• [Problem details] Give back the records below exactly, every one, with no pictures.

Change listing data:
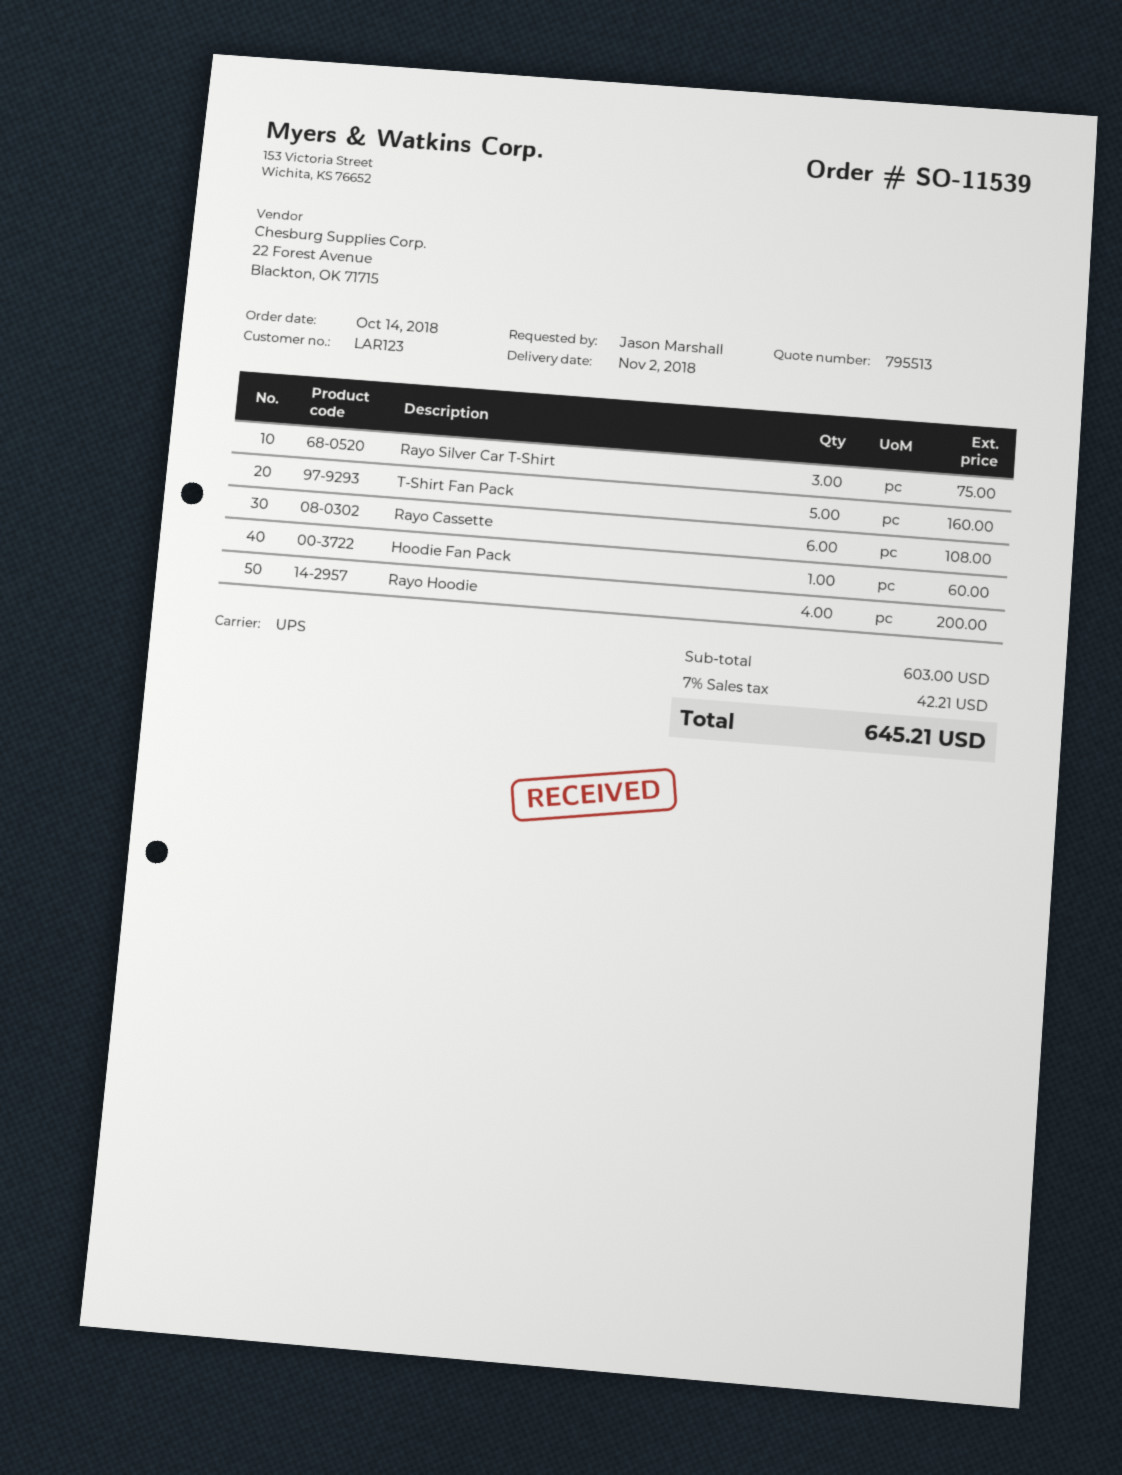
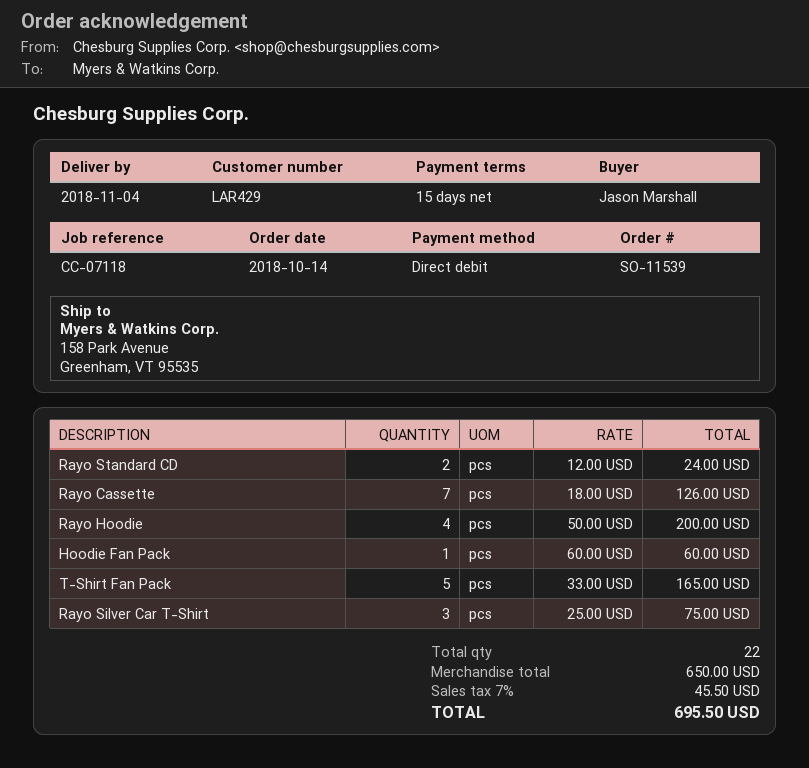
delivery date: 2018-11-02 -> 2018-11-04
customer number: LAR123 -> LAR429
T-Shirt Fan Pack: 5 for 160.00 -> 5 for 165.00
Rayo Cassette: 6 for 108.00 -> 7 for 126.00
Rayo Standard CD: none -> 2 for 24.00
subtotal: 603.00 -> 650.00
tax: 7% = 42.21 -> 7% = 45.50
total: 645.21 -> 695.50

• [Written answer]
delivery date: 2018-11-02 -> 2018-11-04
customer number: LAR123 -> LAR429
T-Shirt Fan Pack: 5 for 160.00 -> 5 for 165.00
Rayo Cassette: 6 for 108.00 -> 7 for 126.00
Rayo Standard CD: none -> 2 for 24.00
subtotal: 603.00 -> 650.00
tax: 7% = 42.21 -> 7% = 45.50
total: 645.21 -> 695.50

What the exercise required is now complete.